The particle size of exosomes was analyzed by Nano series-Nano-ZS (Zetasizer Nano ZS, Hangzhou Neoline Technology Co., Ltd., Zhejiang, China). The exosome pellet was resuspended, dropped on a copper mesh with a diameter of 2 nm, counter-stained with 3% phosphotungstic acid (pH 6.8) and observed and photographed under a TEM (JEM-1200EX; JEOL, Tokyo, Japan). Exosome markers CD63 and CD81 were examined by Western blot assay (Hu 2020).
Cell transfection
miR-181a mimic/inhibitor, along with their negative control (NC) were supplied by Ribobio Co., Ltd. (Guangzhou, China). KDM5C-NC, sh-KDM5C and overexpression (oe)-KDM5C plasmids were constructed by Sangon Biotech (Shanghai, China). Cell transfection was carried out with Lipofectamine 2000 reagent (Invitrogen). miR-181a mimic/inhibitor or their NC were transfected into hUC-MSCs while KDM5C-NC, sh-KDM5C, or oe-KDM5C into C666-1 cells.

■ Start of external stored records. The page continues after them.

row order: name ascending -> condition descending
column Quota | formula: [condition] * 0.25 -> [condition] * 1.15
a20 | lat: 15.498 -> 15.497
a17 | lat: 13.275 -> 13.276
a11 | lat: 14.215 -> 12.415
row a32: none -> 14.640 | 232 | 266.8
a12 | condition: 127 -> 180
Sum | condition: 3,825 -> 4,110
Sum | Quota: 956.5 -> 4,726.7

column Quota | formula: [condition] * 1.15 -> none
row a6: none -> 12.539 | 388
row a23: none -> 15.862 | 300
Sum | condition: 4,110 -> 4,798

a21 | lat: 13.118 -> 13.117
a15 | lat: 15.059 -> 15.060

Uptake of exosomes by C666-1 cells
The exosome suspension (1 mL) was mixed PKH-26 (4 μL) and incubated for 4 min. Subsequently, the mixture was added with an equal volume of 1% BSA, then supplemented with PBS to 8.9 mL, and ultracentrifuged at 120,000×g (70 min). The red pellet was resuspended in 1 mL PBS.
C666-1 and SUNE1 that were adhered to the wall were added with exosomes for incubation of 24 h. After that, cells were fixed in 4% paraformaldehyde, blocked with 5% BSA, stained with 4ʹ,6-diamidino-2-phenylindole for 1 h, mounted with an anti-fluorescence quencher and observed by a fluorescence microscope (Olympus, Tokyo, Japan).
Reverse transcription quantitative polymerase chain reaction (RT-qPCR)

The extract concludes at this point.